Dorn's experiment revealed that ants appear to break down the minerals 50 to 300 times faster than sand left undisturbed on bare ground. At the same time, the ants were gradually building up limestone within their nests. Dorn thinks the ants may be scavenging calcium and magnesium from the minerals and using these elements to make limestone. In the process, the insects may trap carbon dioxide, a greenhouse gas, in the rock. The transformation could take place when ants lick sand grains and stick them on the walls of their nests, but Dorn said the process is truly a scientific mystery.

"We don't know if they are licking it or pooping it, or if it's bacteria in the ant's gut or the fungi growing in the colonies," Dorn told Live Science.

The findings don't reveal how much atmospheric carbon might be missing thanks to ants, either. "We're very, very early in the game," Dorn said.

Could this red harvester ant help trap greenhouse gases? (Image credit: Elizabeth Cash/ASU)

While he's only speculating at this point, Dorn said he thinks the sheer biological mass of ants working in concert could have removed significant quantities of carbon dioxide from the atmosphere since the insects expanded their numbers starting 65 million years ago. Eight ant species are known to secrete calcium carbonate in some form. Ant expert E.O. Wilson, a professor at Harvard University, once estimated the total biomass of ants on Earth is equal to that of humans.

David Schwartzman, a geochemist at Howard University in Washington, D.C., who was not involved with the study, said he finds the idea plausible. "Clearly, more studies on the role of ants and other animals populating soils are needed to broaden our understanding of their significance in global biotic enhancement of weathering," Schwartzman told Live Science.

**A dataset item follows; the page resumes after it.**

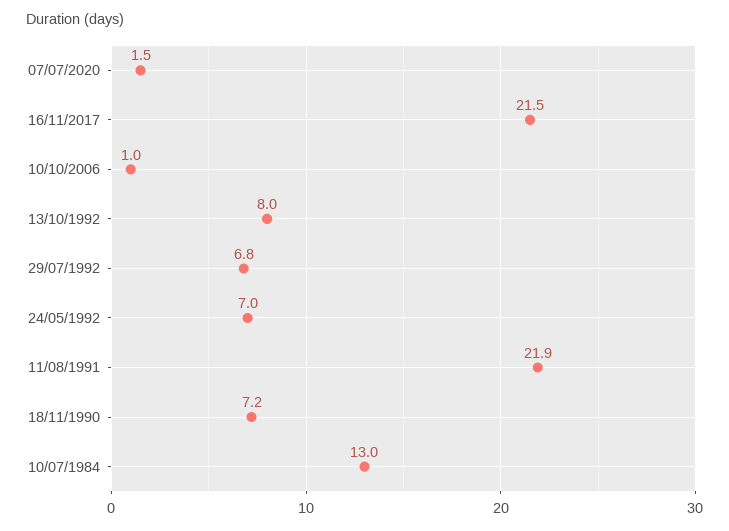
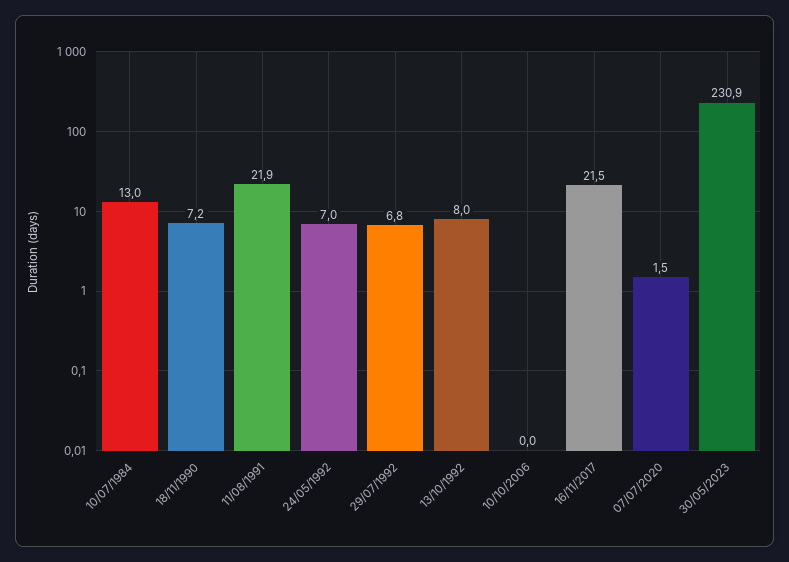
10/10/2006: 1 -> 0
30/05/2023: none -> 230.9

The aim of study, published July 14 in the journal Geology, was to watch the minerals in basalt dissolve over time.

In general, weathering of minerals plays an important role in trapping and removing carbon from Earth's atmosphere, and Dorn was interested in directly measuring this effect.

"Ants were not the original focus," Dorn told Live Science. "I'm a weathering nerd. What better way to figure out weathering than to observe it in situ?"

Email Becky Oskin or follow her @beckyoskin. Follow us @livescience, Facebook & Google+. Original article on Live Science.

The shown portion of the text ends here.